I’d like to end with a short note about freedom. The relentless pursuit of profit is not a moral obligation, it is a choice, and likely one that will enslave rather than liberate a company or an individual. Again, growing companies, creating more, creating better things is something to be admired and encouraged. But consider the example of Bill Watterson, the creator of Calvin and Hobbes, whose personal decisions can, and should, be extended to the world of business.
"As my comic strip became popular, the pressure to capitalize on that popularity increased to the point where I was spending almost as much time screaming at executives as drawing. Cartoon merchandising is a $12 billion dollar a year industry and the syndicate understandably wanted a piece of that pie. But the more I thought about what they wanted to do with my creation, the more inconsistent it seemed with the reasons I draw cartoons.
"The so-called 'opportunity' I faced would have meant giving up my individual voice for that of a money-grubbing corporation.
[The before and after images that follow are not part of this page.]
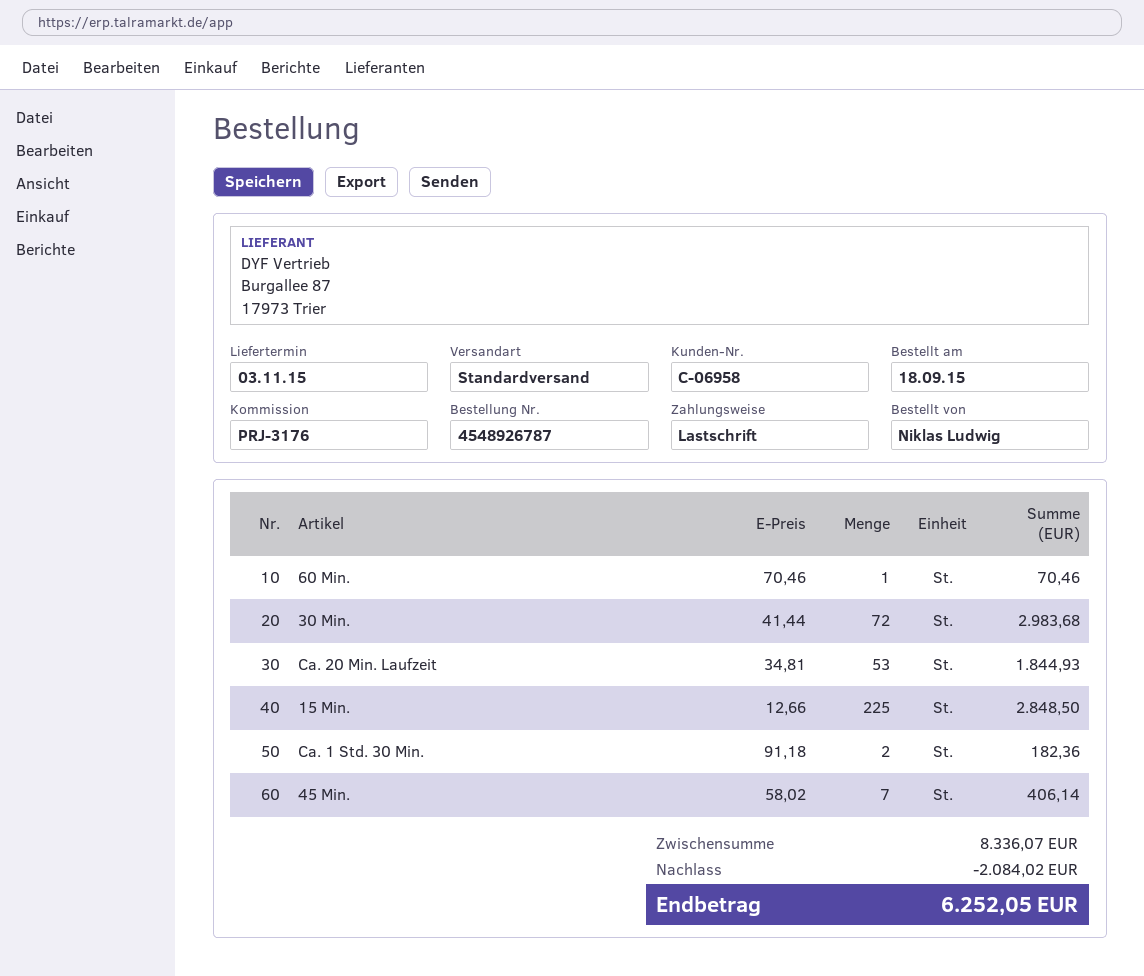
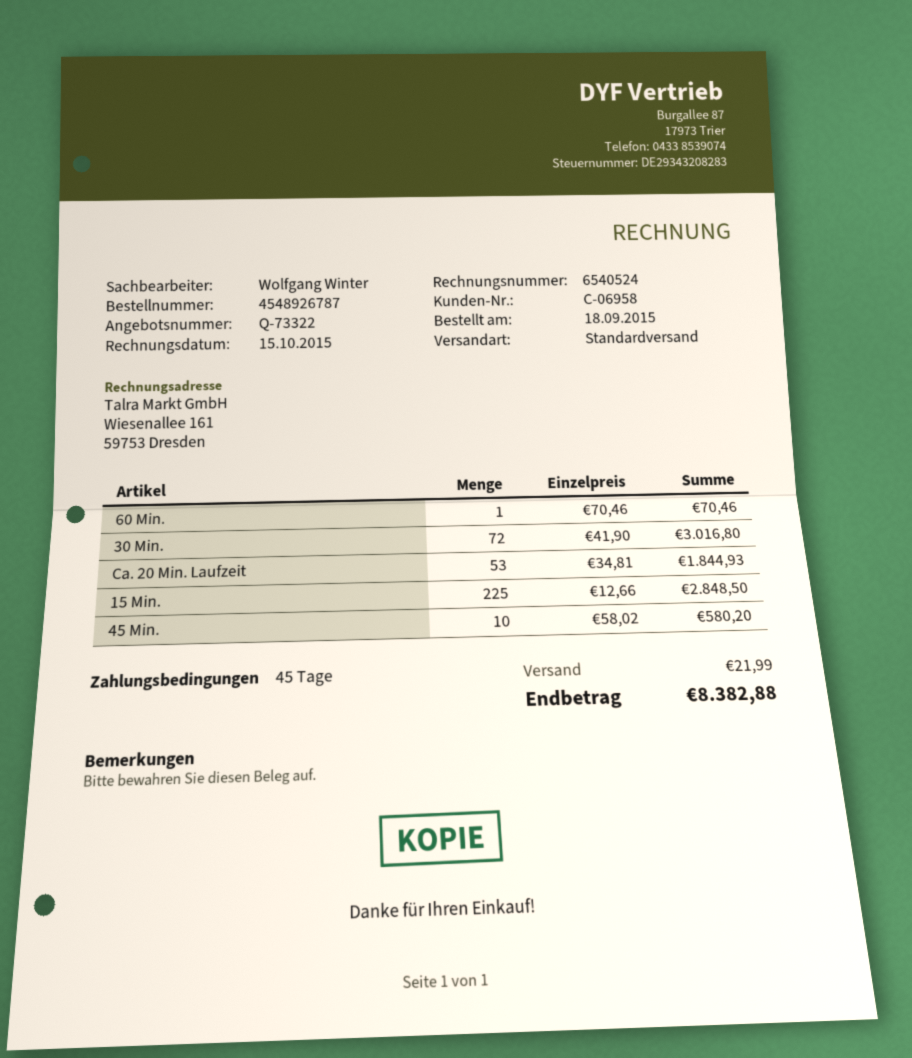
30 Min.: 72 x 41.44 = 2983.68 -> 72 x 41.90 = 3016.80
Ca. 1 Std. 30 Min.: 2 x 91.18 = 182.36 -> none
45 Min.: 7 x 58.02 = 406.14 -> 10 x 58.02 = 580.20
discount: 2084.02 -> none
shipping: none -> 21.99
total: 6252.05 -> 8382.88

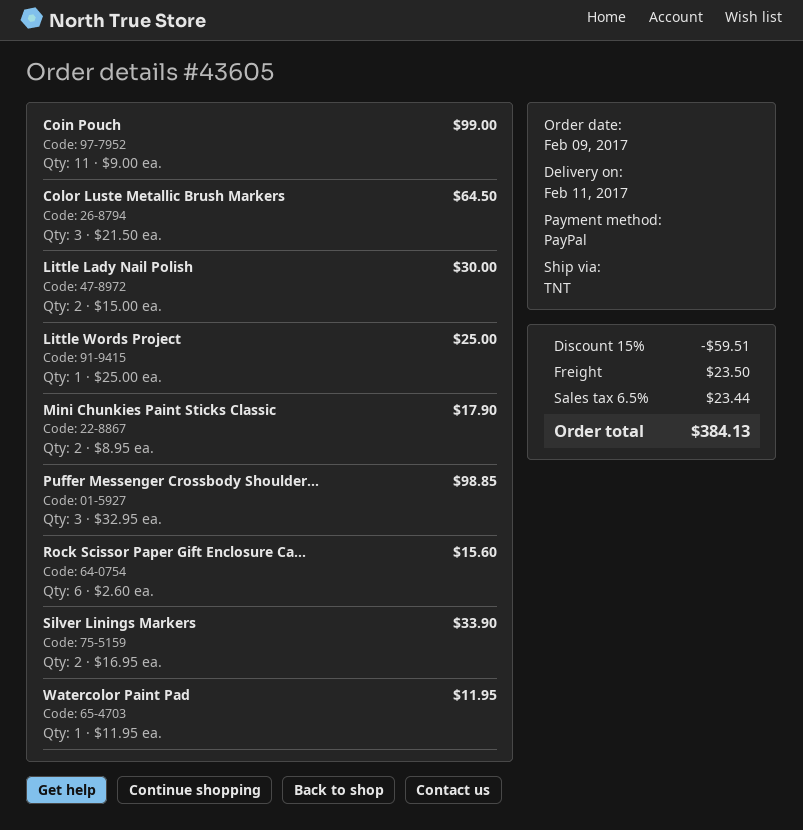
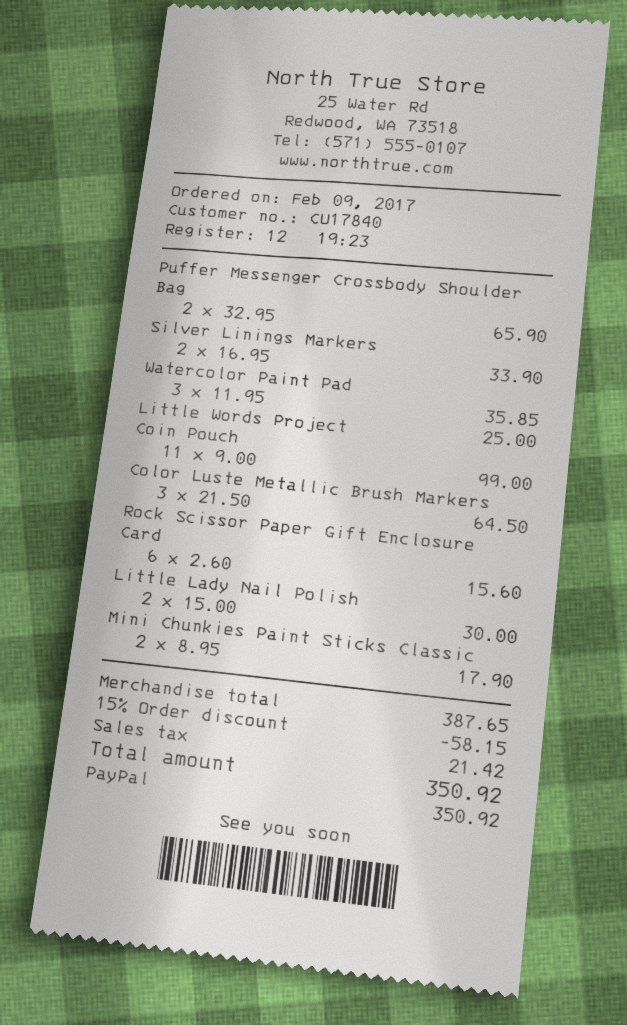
Puffer Messenger Crossbody Shoulder...: 3 x 32.95 = 98.85 -> 2 x 32.95 = 65.90
Watercolor Paint Pad: 1 x 11.95 = 11.95 -> 3 x 11.95 = 35.85
discount: 15% = 59.51 -> 15% = 58.15
shipping: 23.50 -> none
tax: 23.44 -> 21.42
total: 384.13 -> 350.92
It would have meant my purpose in writing was to sell things, not say things. My pride in craft would be sacrificed to the efficiency of mass production and the work of assistants. Authorship would become committee decision. Creativity would become work for pay. Art would turn into commerce. In short, money was supposed to supply all the meaning I'd need.
"In a culture that relentlessly promotes avarice and excess as the good life, a person happy doing his own work is usually considered an eccentric, if not a subversive.
"Ambition is only understood if it's to rise to the top of some imaginary ladder of success. Someone who takes an undemanding job because it affords him the time to pursue other interests and activities is considered a flake. A person who abandons a career in order to stay home and raise children is considered not to be living up to his potential, as if a job title and salary are the sole measure of human worth.
"To invent your own life's meaning is not easy, but it's still allowed, and I think you'll be happier for the trouble."
Those, friends, are the words of a free man. And those who love freedom would do well to follow his lead both in their personal lives, but also in the way they think about business.